Actually, MSM, China's an Economic Mess
Clearly, such “enlightened” leadership is not for America, or any liberal democracy, to emulate. Even so, President Obama warned in his 2011 State of the Union address that China’s meteoric economic rise threatens to leave America in the dust and exhorted Congress to substantially increase federal investments to increase American competitiveness.
Such thinking ignores the serious problems lurking beneath China’s economic glitz and spending onslaught. To combat the financial crisis, Beijing pushed out a 4 trillion yuan ($619.1 billion) stimulus package and encouraged lending by state banks that totaled, by some estimates, 20 trillion yuan ($3.1 trillion) in 2009 and 2010. Two years later today, Beijing is staring at piles of bad debt that may imperil China’s broader financial health.
Much of the problem stems from the fact that China’s local governments turned out to be some of the most avid consumers of state lending. Though facing legal constraints on borrowing from state banks, they created financing vehicles to serve as intermediaries, incurring off-the-books liabilities and using the funds largely for infrastructure projects that they could not afford.
Earlier this month, Moody’s Investor Services estimated that China’s local government debt totaled over 14 trillion yuan ($2.17 trillion), more than 35% of the country’s 2010 GDP. The Wall Street Journal reports that Beijing agreed on May 31 to assume as much as $436 billion in bad loans made to local governments. Though the figure is only about half of the U.S. Troubled Asset Relief Program of 2008, it amounts to a far bigger percentage of China’s GDP.
China’s central regulators are now attempting to stem local profligacy, but their mad scramble should remind the world that swift and decisive policies pushed by the full weight of authoritarianism can sow swift and decisive problems.
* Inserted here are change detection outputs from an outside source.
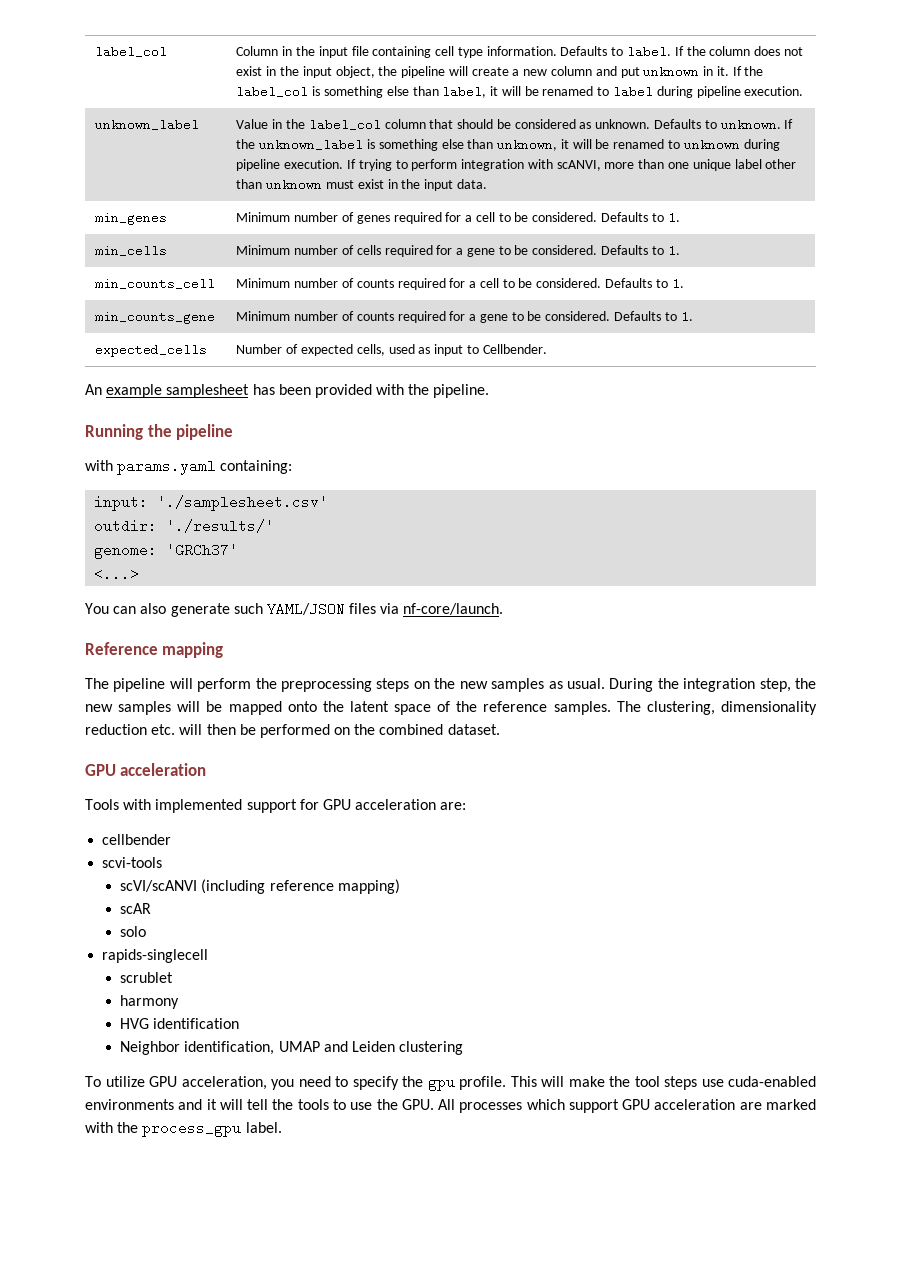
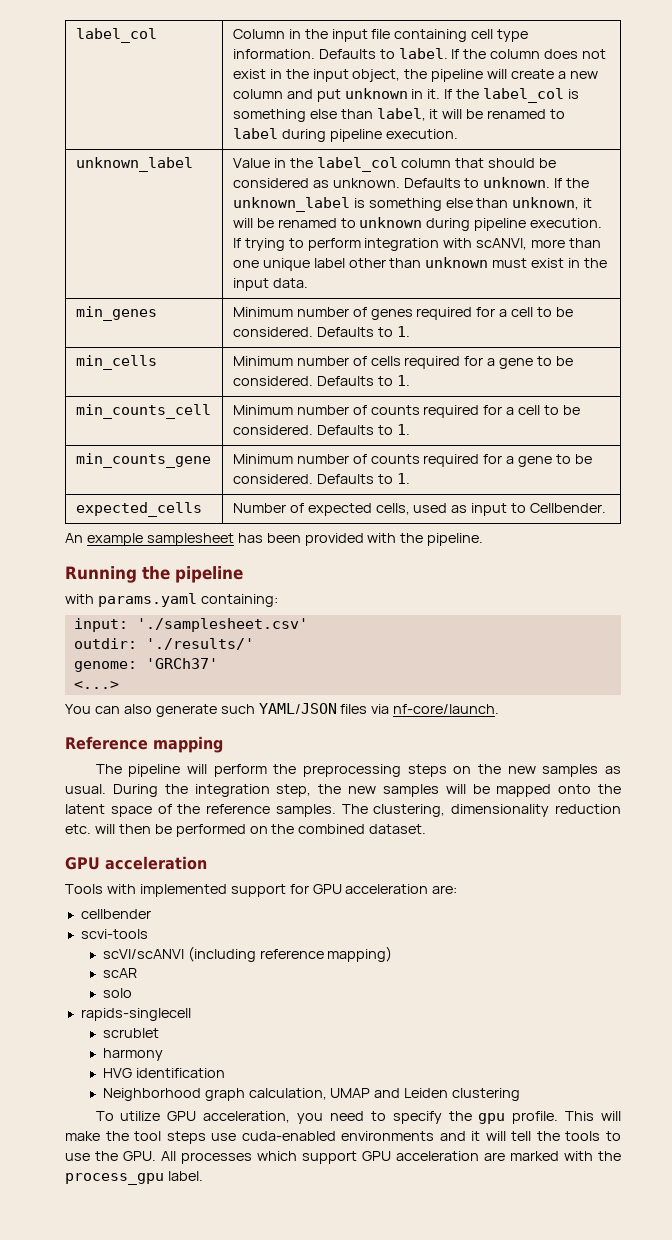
- Neighbor identification, UMAP and Leiden clustering
+ Neighborhood graph calculation, UMAP and Leiden clustering

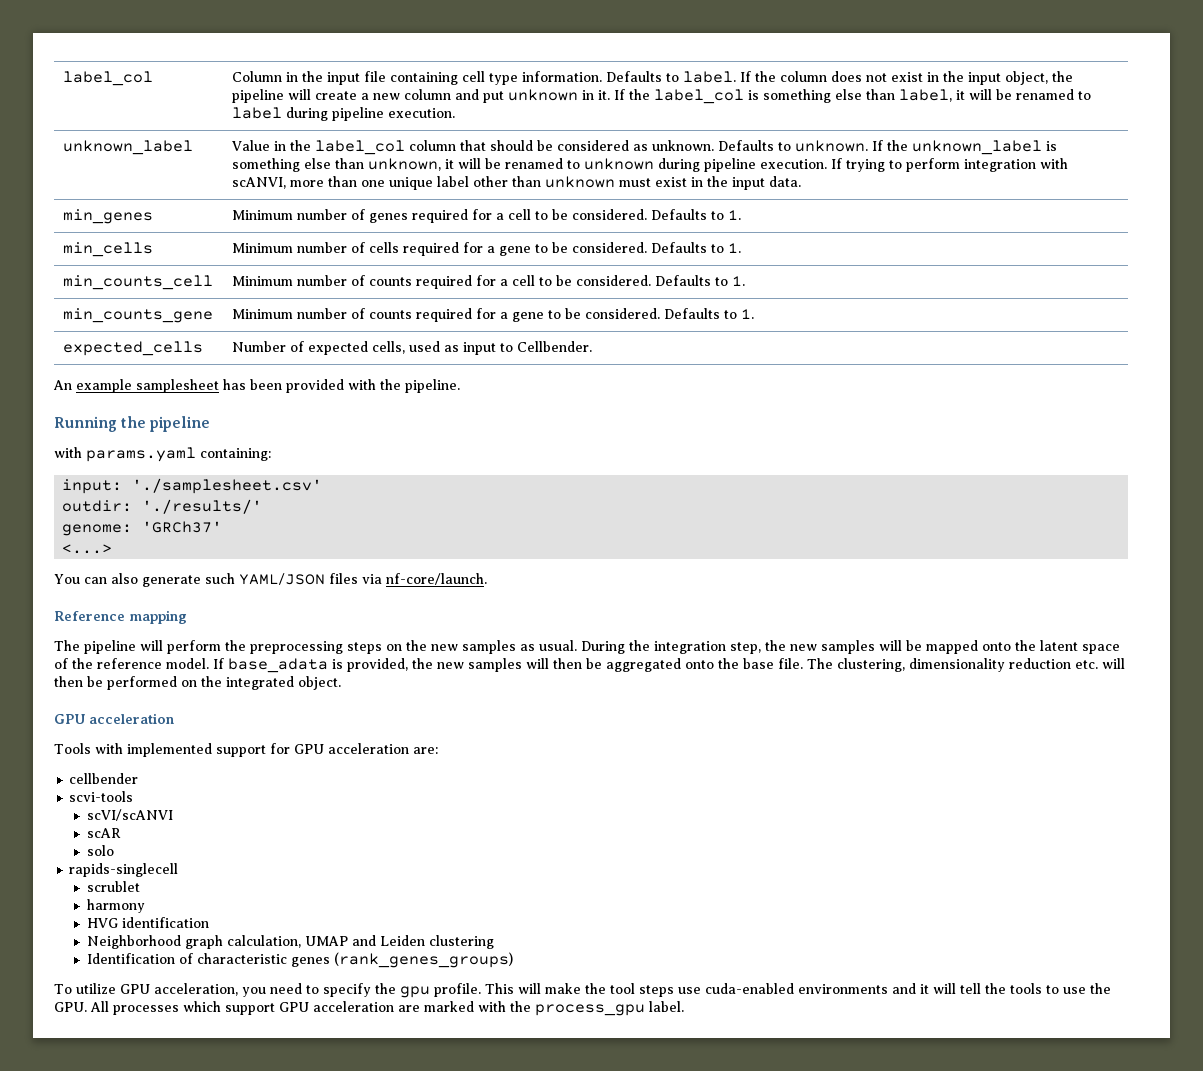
- During the integration step, the new samples will be mapped onto the latent space of the reference samples.
+ During the integration step, the new samples will be mapped onto the latent space of the reference model. If base_adata is provided, the new samples will then be aggregated onto the base file.
- The clustering, dimensionality reduction etc. will then be performed on the combined dataset.
+ The clustering, dimensionality reduction etc. will then be performed on the integrated object.
- scVI/scANVI (including reference mapping)
+ scVI/scANVI
+ Identification of characteristic genes (rank_genes_groups)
In the end, all of China’s problems cannot take away from the country’s breathtaking economic growth and liberalization. Yet China’s state-directed capitalism presses forward without any political accountability and imposes inherent obstacles to the free market. The country continues to produce not just persecuted religious believers, jailed political dissidents, and a censored media; it is also home to immense waste and jarring inefficiencies. As a U.S.-trained economist turned Chinese official observed recently, China’s economic inefficiencies are caused by its political contradictions.
Instead of ogling Chinese authoritarian chic, Americans would do well to recognize the same. Meeting China’s rising global influence requires sensible policies. Fashioning them would first require seeing China and its limitations more clearly.